▶ **Your instructions**: Down to the final line, print the records below exactly and without pictures.

· · · ·

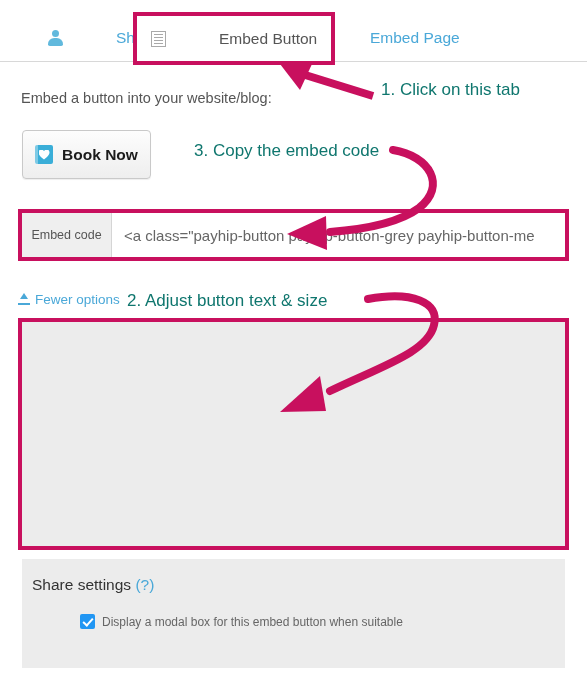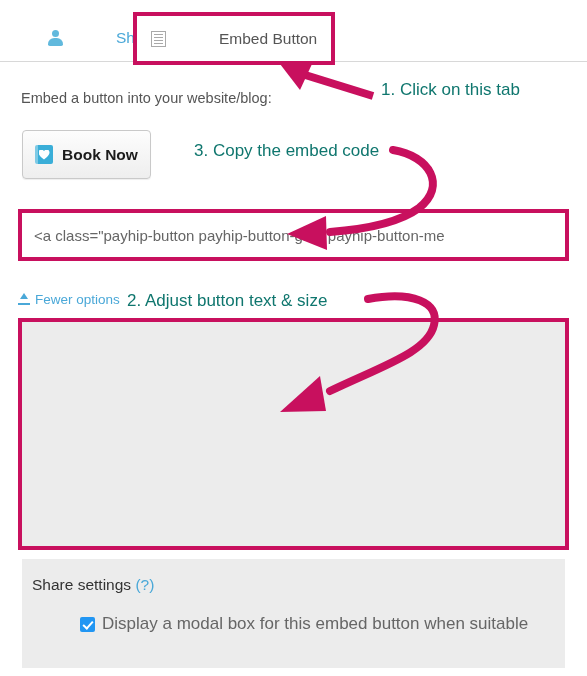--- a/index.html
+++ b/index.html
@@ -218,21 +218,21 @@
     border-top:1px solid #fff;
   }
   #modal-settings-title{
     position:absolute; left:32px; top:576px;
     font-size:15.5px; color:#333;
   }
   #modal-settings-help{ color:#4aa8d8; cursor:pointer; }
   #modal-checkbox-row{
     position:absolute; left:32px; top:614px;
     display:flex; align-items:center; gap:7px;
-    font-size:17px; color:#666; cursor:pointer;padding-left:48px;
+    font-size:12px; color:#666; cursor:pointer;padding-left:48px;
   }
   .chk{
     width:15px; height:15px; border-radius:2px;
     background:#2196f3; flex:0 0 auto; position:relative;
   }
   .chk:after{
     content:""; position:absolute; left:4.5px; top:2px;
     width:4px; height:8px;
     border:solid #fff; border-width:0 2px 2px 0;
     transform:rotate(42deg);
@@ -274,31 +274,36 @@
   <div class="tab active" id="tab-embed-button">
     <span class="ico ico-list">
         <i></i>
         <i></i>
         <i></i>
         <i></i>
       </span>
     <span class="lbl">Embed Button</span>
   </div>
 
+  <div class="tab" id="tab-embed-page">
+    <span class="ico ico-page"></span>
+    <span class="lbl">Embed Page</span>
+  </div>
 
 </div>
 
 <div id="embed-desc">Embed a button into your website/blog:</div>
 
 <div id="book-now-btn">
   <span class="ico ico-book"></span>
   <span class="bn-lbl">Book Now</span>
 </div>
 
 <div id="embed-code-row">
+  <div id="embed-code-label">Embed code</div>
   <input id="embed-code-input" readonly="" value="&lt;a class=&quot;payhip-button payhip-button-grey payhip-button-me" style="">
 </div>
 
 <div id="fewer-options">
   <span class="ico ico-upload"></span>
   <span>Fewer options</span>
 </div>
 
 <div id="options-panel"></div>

· · · ·

▶ **Response for this exercise**:
--- a/index.html
+++ b/index.html
@@ -218,21 +218,21 @@
     border-top:1px solid #fff;
   }
   #modal-settings-title{
     position:absolute; left:32px; top:576px;
     font-size:15.5px; color:#333;
   }
   #modal-settings-help{ color:#4aa8d8; cursor:pointer; }
   #modal-checkbox-row{
     position:absolute; left:32px; top:614px;
     display:flex; align-items:center; gap:7px;
-    font-size:17px; color:#666; cursor:pointer;padding-left:48px;
+    font-size:12px; color:#666; cursor:pointer;padding-left:48px;
   }
   .chk{
     width:15px; height:15px; border-radius:2px;
     background:#2196f3; flex:0 0 auto; position:relative;
   }
   .chk:after{
     content:""; position:absolute; left:4.5px; top:2px;
     width:4px; height:8px;
     border:solid #fff; border-width:0 2px 2px 0;
     transform:rotate(42deg);
@@ -274,31 +274,36 @@
   <div class="tab active" id="tab-embed-button">
     <span class="ico ico-list">
         <i></i>
         <i></i>
         <i></i>
         <i></i>
       </span>
     <span class="lbl">Embed Button</span>
   </div>
 
+  <div class="tab" id="tab-embed-page">
+    <span class="ico ico-page"></span>
+    <span class="lbl">Embed Page</span>
+  </div>
 
 </div>
 
 <div id="embed-desc">Embed a button into your website/blog:</div>
 
 <div id="book-now-btn">
   <span class="ico ico-book"></span>
   <span class="bn-lbl">Book Now</span>
 </div>
 
 <div id="embed-code-row">
+  <div id="embed-code-label">Embed code</div>
   <input id="embed-code-input" readonly="" value="&lt;a class=&quot;payhip-button payhip-button-grey payhip-button-me" style="">
 </div>
 
 <div id="fewer-options">
   <span class="ico ico-upload"></span>
   <span>Fewer options</span>
 </div>
 
 <div id="options-panel"></div>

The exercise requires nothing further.